# What to produce:
Could you print all the entries below exactly as they appear, omitting the pictures?

# Source data:
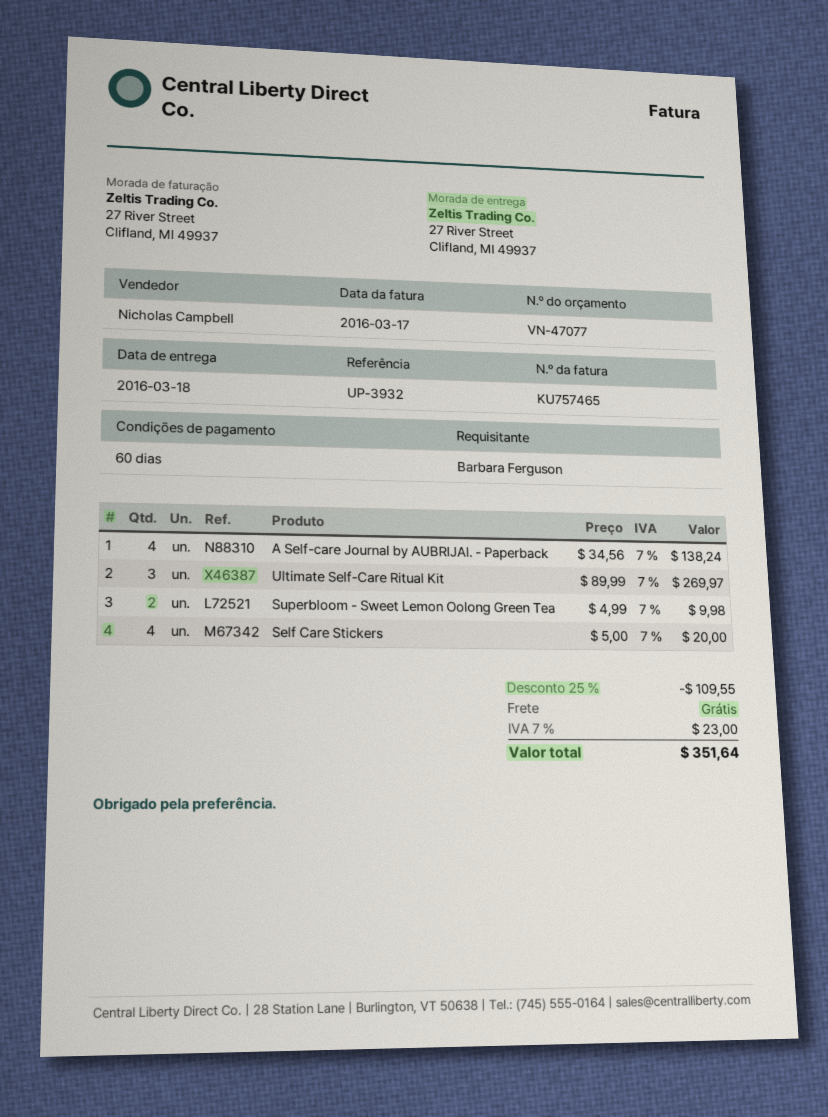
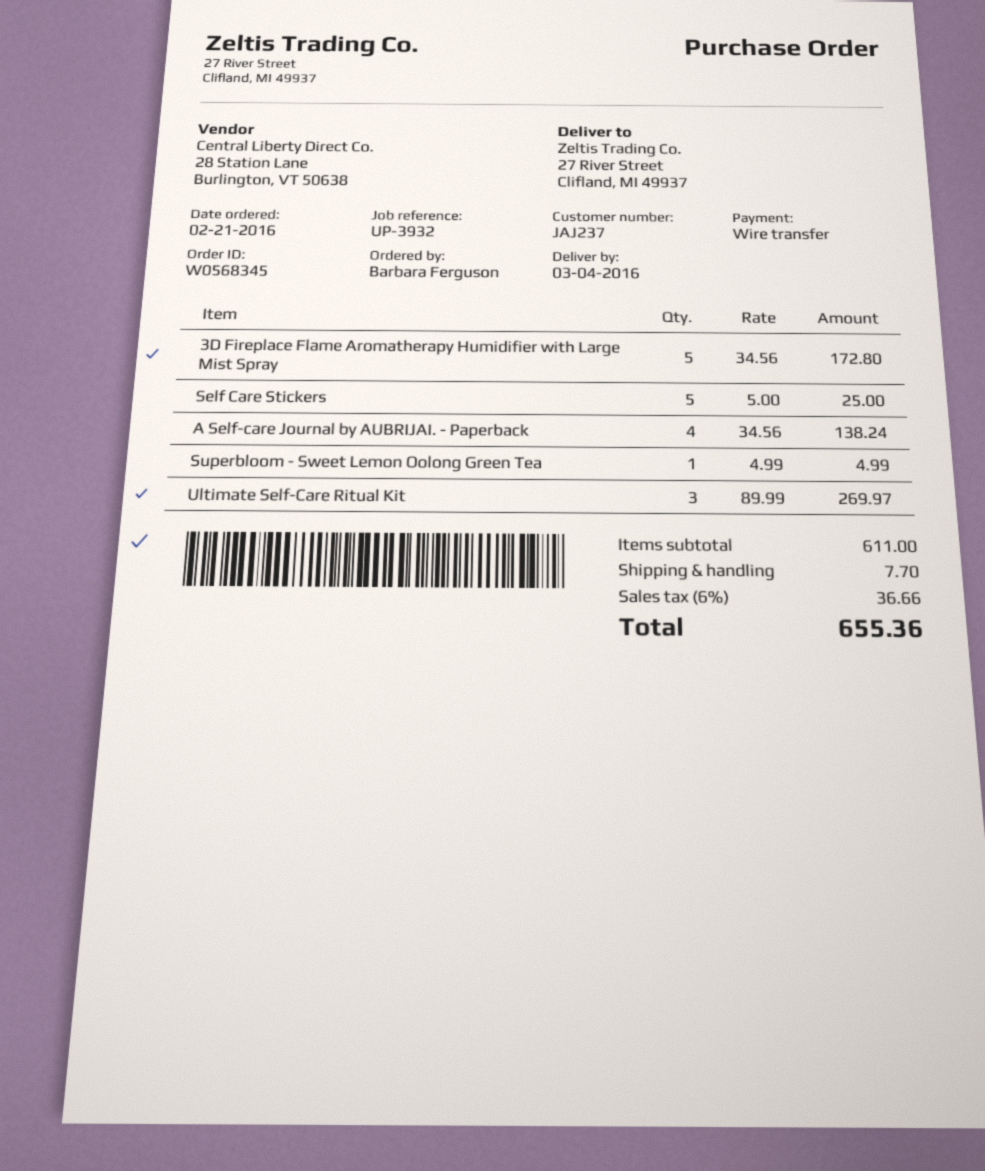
delivery date: 2016-03-18 -> 2016-03-04
Superbloom - Sweet Lemon Oolong Green Tea: 2 x 4.99 = 9.98 -> 1 x 4.99 = 4.99
Self Care Stickers: 4 x 5.00 = 20.00 -> 5 x 5.00 = 25.00
3D Fireplace Flame Aromatherapy Humidifier with Large Mist Spray: none -> 5 x 34.56 = 172.80
discount: 25% = 109.55 -> none
shipping: 0.00 -> 7.70
tax: 7% = 23.00 -> 6% = 36.66
total: 351.64 -> 655.36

# Task result:
delivery date: 2016-03-18 -> 2016-03-04
Superbloom - Sweet Lemon Oolong Green Tea: 2 x 4.99 = 9.98 -> 1 x 4.99 = 4.99
Self Care Stickers: 4 x 5.00 = 20.00 -> 5 x 5.00 = 25.00
3D Fireplace Flame Aromatherapy Humidifier with Large Mist Spray: none -> 5 x 34.56 = 172.80
discount: 25% = 109.55 -> none
shipping: 0.00 -> 7.70
tax: 7% = 23.00 -> 6% = 36.66
total: 351.64 -> 655.36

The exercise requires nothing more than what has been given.